◆ **ABOUT THIS TASK**: As the answer, give a copy of each line below that includes the word "无尽挑战不会掉落".
Segment Start: EXCERPTED RECORDS
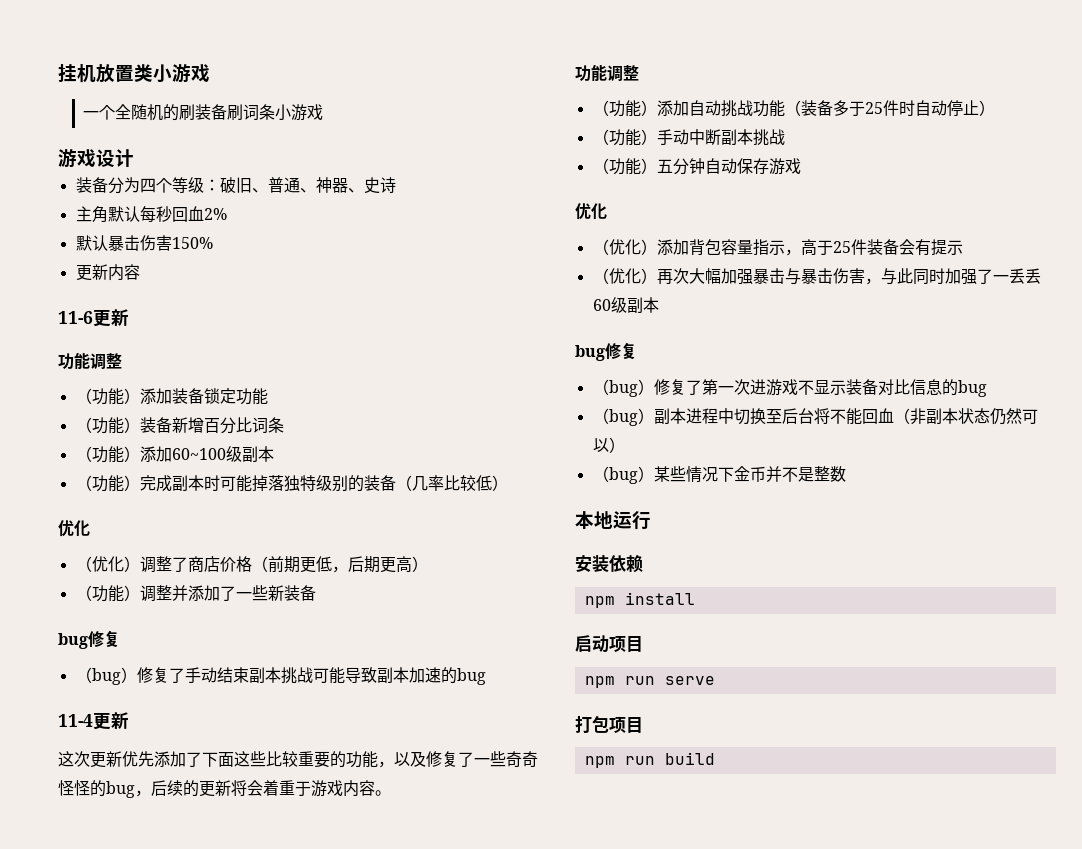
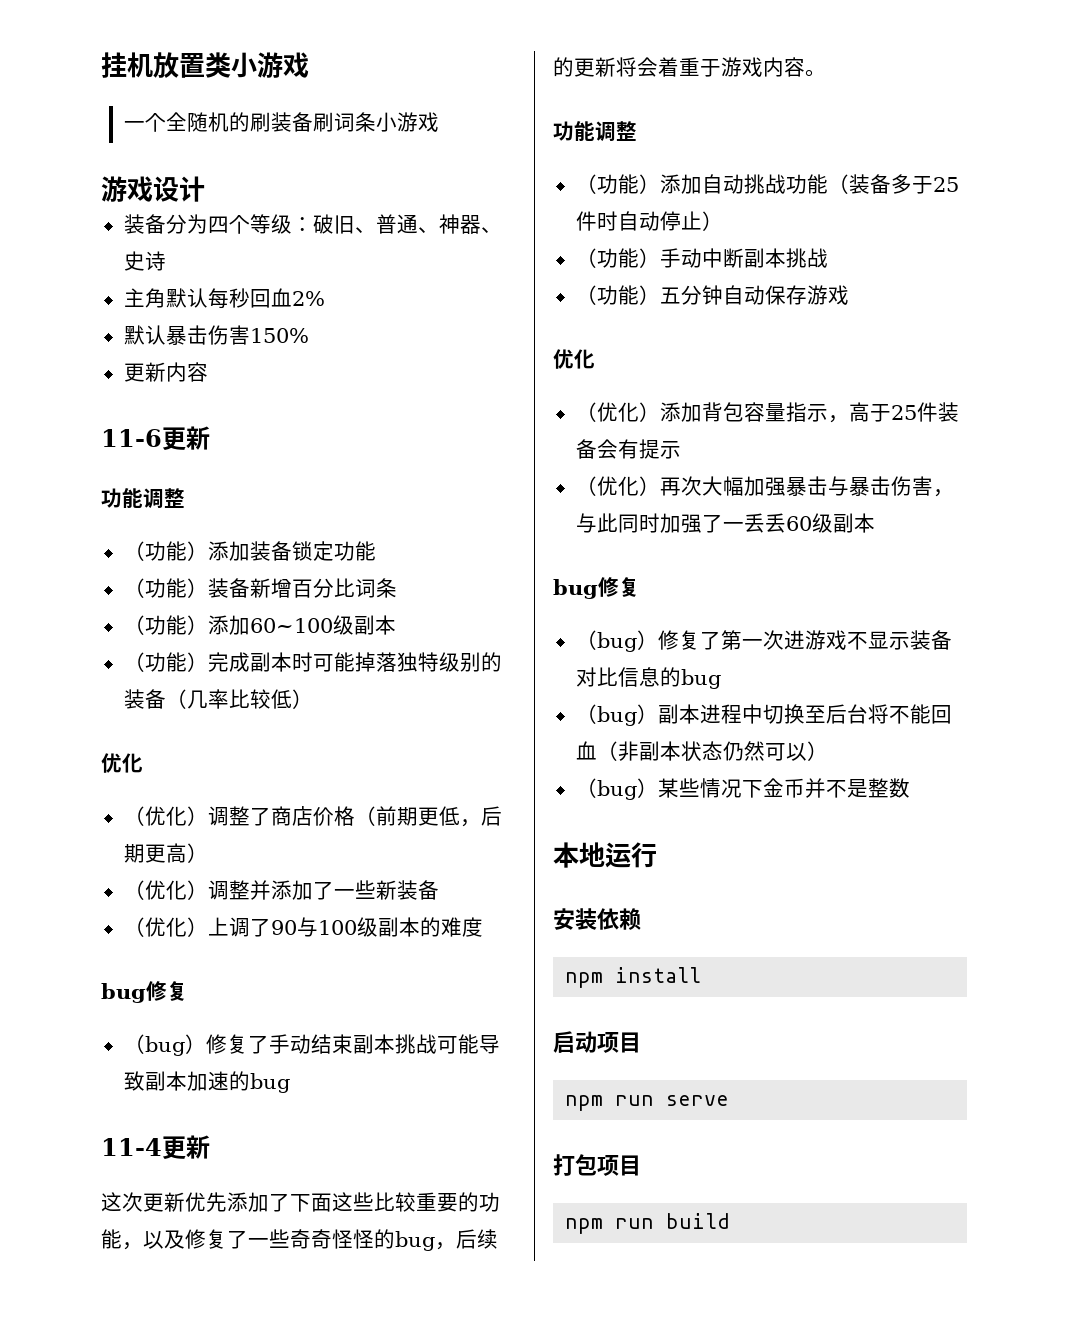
- （功能）调整并添加了一些新装备
+ （优化）调整并添加了一些新装备
+ （优化）上调了90与100级副本的难度

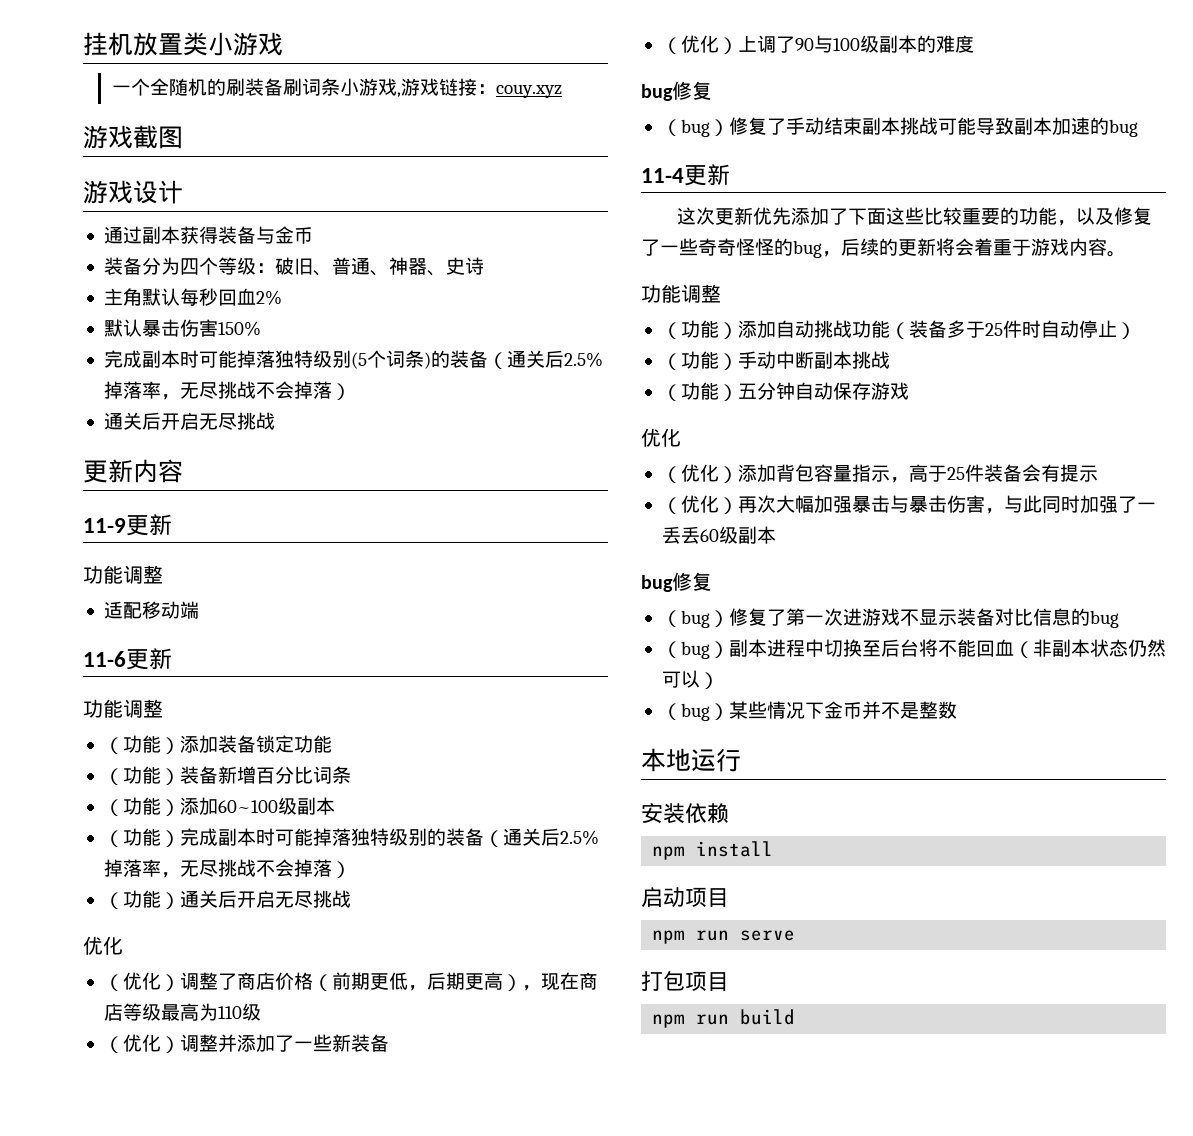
- 一个全随机的刷装备刷词条小游戏
+ 一个全随机的刷装备刷词条小游戏,游戏链接：couy.xyz
+ 游戏截图
  游戏设计
+ 通过副本获得装备与金币
+ 完成副本时可能掉落独特级别(5个词条)的装备（通关后2.5%掉落率，无尽挑战不会掉落）
+ 通关后开启无尽挑战
  更新内容
+ 11-9更新
+ 功能调整
+ 适配移动端
- （功能）完成副本时可能掉落独特级别的装备（几率比较低）
+ （功能）完成副本时可能掉落独特级别的装备（通关后2.5%掉落率，无尽挑战不会掉落）
+ （功能）通关后开启无尽挑战
- （优化）调整了商店价格（前期更低，后期更高）
+ （优化）调整了商店价格（前期更低，后期更高），现在商店等级最高为110级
Segment End: EXCERPTED RECORDS
◆ **TASK OUTPUT**:
+ 完成副本时可能掉落独特级别(5个词条)的装备（通关后2.5%掉落率，无尽挑战不会掉落）
+ （功能）完成副本时可能掉落独特级别的装备（通关后2.5%掉落率，无尽挑战不会掉落）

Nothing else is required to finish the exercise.